Council on Housing Stability Releases 2022 Annual Report Highlighting Progress Towards Goals to Address Housing & Homelessness in New Hampshire

The New Hampshire Council on Housing Stability (Council) has released its 2022 Annual Report and Year in Review, highlighting progress made towards realizing the goals, objectives and implementation activities outlined in its three-year Strategic Plan adopted in June 2021. The Council is advancing its goals through focused workgroup activities, new collaborations, supporting innovative programs, raising policy considerations, creating unique funding opportunities, and elevating the voices of individuals with lived experience.

The Council continues to collaborate with stakeholders across the State of New Hampshire to create housing stability for all citizens. Impacts aligned with the Council’s goals and objectives achieved from November 2021 through November 2022 include:

  • InvestNH funded $60,000,000 to support the development of affordable housing.
  • New Hampshire’s Emergency Rental Assistance Program (NHERAP) expended over $239 million to help more than 23,600 New Hampshire households remain in their homes by making payments to property owners and utility companies.
  • The Affordable Housing Incentive Program moved 149 individuals into permanent housing, opening more than 58 shelter beds on the Seacoast, moving 5 individuals out of places not meant for habituation, and diverting 39 individuals out of unstable housing situations since January 1, 2022.
  • Funded through a two-year, $2.2 million grant through HUD’s Youth Homelessness Demonstration Program (YHDP), The Youth Success Project (YSP) collaborated statewide, growing into a larger organization comprised of young people who have experienced homelessness and housing instability in New Hampshire without a parent or guardian.
  • The first New Hampshire Housing Caucus was established within the Legislature to educate and inform lawmakers on New Hampshire’s housing and homelessness issues.
  • Supported regional community conversations in Concord, Laconia, Lebanon, Haverhill and Keene, as well as a statewide Housing Stability Summit, to help increase collaboration, identify opportunities and challenges, and connect statewide strategies with community needs.
  • Months of regional collaboration, surveys, workshops, and stakeholder interviews are leading to the completion of New Hampshire’s Regional Housing Needs Assessment. The results will provide local decision-makers with tools, recommendations, and strategies to address housing issues in their communities. The assessments are anticipated to be completed in March 2023.

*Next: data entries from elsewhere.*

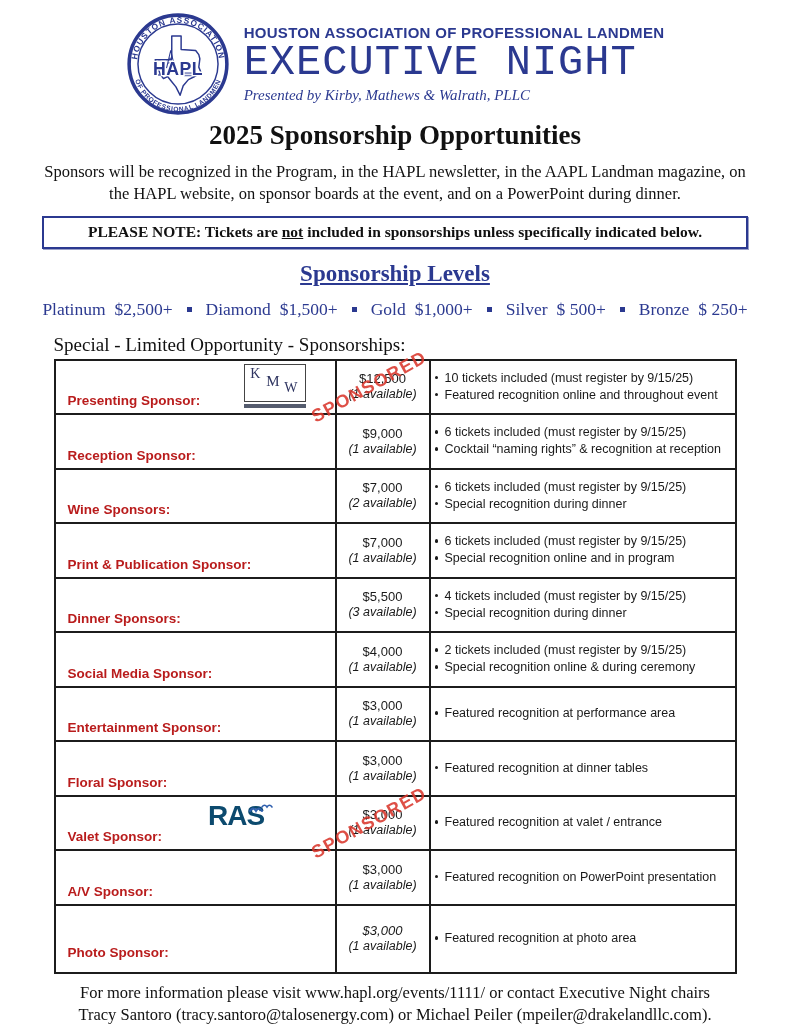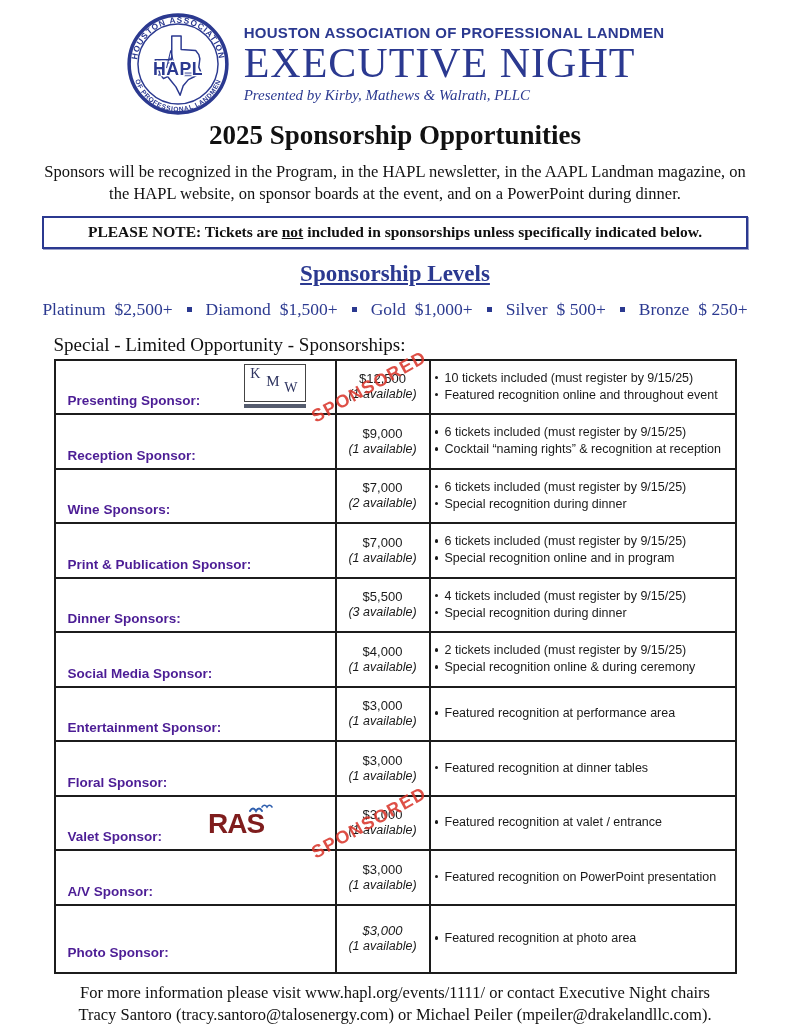--- a/index.html
+++ b/index.html
@@ -21,7 +21,7 @@
     font-size:15px; letter-spacing:.3px; color:#2b3990;
   }
   .event-title {
-    font-family:Liberation Serif, serif; font-weight:normal;
+    font-family:Liberation Mono, monospace; font-weight:normal;
     font-size:42px; line-height:1.05; letter-spacing:1px; color:#2b3990;
   }
   .presented-by {

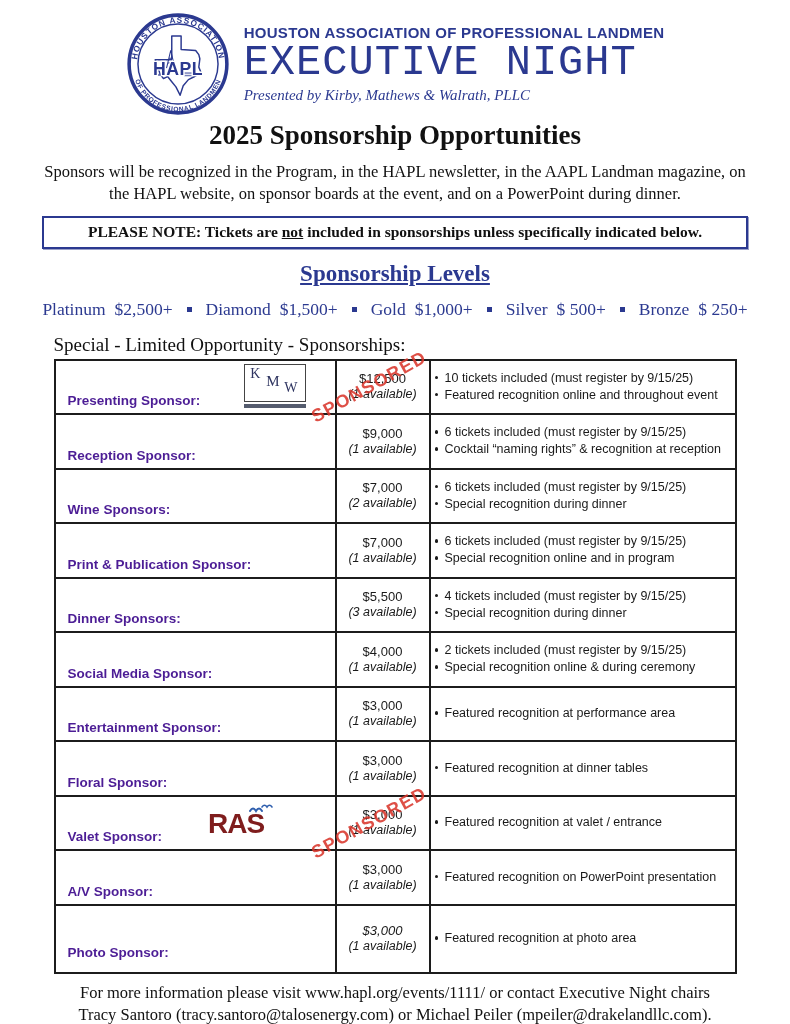--- a/index.html
+++ b/index.html
@@ -72,7 +72,7 @@
   .trow:last-child .cell { height:66px; border-bottom:none; }
   .cell.c-benefits { border-right:none; }
   .c-name { align-items:center; padding-left:12px; gap:18px; }
-  .sponsor-name { font-weight:bold; font-size:13.5px; color:#4c1d95;margin-top:28px; }
+  .sponsor-name { font-weight:bold; font-size:13.5px; color:#b91c1c;margin-top:28px; }
   .c-price { flex-direction:column; align-items:center; justify-content:center; }
   .price { font-size:13px; color:#1a1a1a; line-height:1.15; }
   .avail { font-size:12.5px; font-style:italic; color:#1a1a1a; line-height:1.15; }

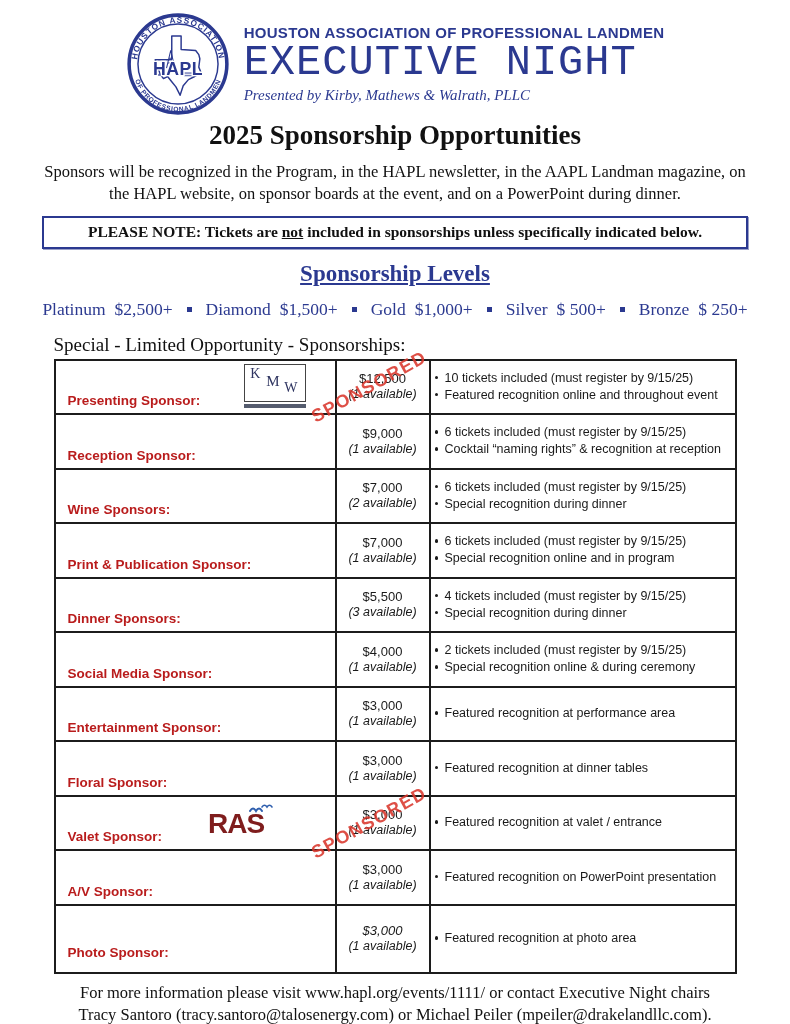--- a/index.html
+++ b/index.html
@@ -108,9 +108,9 @@
   
   .ras { position:relative; flex:0 0 auto; margin-left:28px; width:72px; height:42px; }
   .ras-text {
-    position:absolute; left:0; bottom:4px;
+    position:absolute; left:0; bottom:12px;
     font-family:"Liberation Sans", sans-serif; font-weight:bold;
-    font-size:28px; letter-spacing:-1px; color:#7f1d1d;
+    font-size:28px; letter-spacing:-1px; color:#0c4a6e;
   }
   .ras-birds { position:absolute; right:6px; top:0; }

Looking ahead, Executive Director of the New Hampshire Community Development Finance Authority, Katherine Easterly Martey, notes, “There are a number of new collaborations and solutions emerging to support the critical work of addressing housing stability in New Hampshire. We also know there continues to be a great deal of work ahead of us. The Council maintains its dedication to making New Hampshire a state where all our community members have safe, healthy and affordable housing options.”

During the Council’s January 2023 meeting, an analysis was presented of New Hampshire’s housing needs and data trends, “How Much Housing Does NH Need?,” based on reports that will be released in March 2023. The statewide Housing Needs Assessment, to be published by New Hampshire Housing, will provide an assessment of the state’s housing market, housing needs, and projected housing demand. Additionally, each of the state’s nine Regional Planning Commissions conducted their own Housing Needs Assessments, which were a collaborative effort among the commissions, the Department of Business and Economic Affairs, and New Hampshire Housing. All the studies emphasize the critical need to add additional housing units in order to stably house New Hampshire’s current and projected population.

The number of housing permits issued in the state over the years is a key indicator that construction of both single-family and multifamily units is not meeting demand. Ben Frost, Deputy Executive Director/Chief Legal Officer at New Hampshire Housing, notes, “During the longest economic expansion in the nation’s history, New Hampshire has been building at recessionary levels. This is economically unsustainable for our state. We need to be building more housing for our state’s current and future workforce.”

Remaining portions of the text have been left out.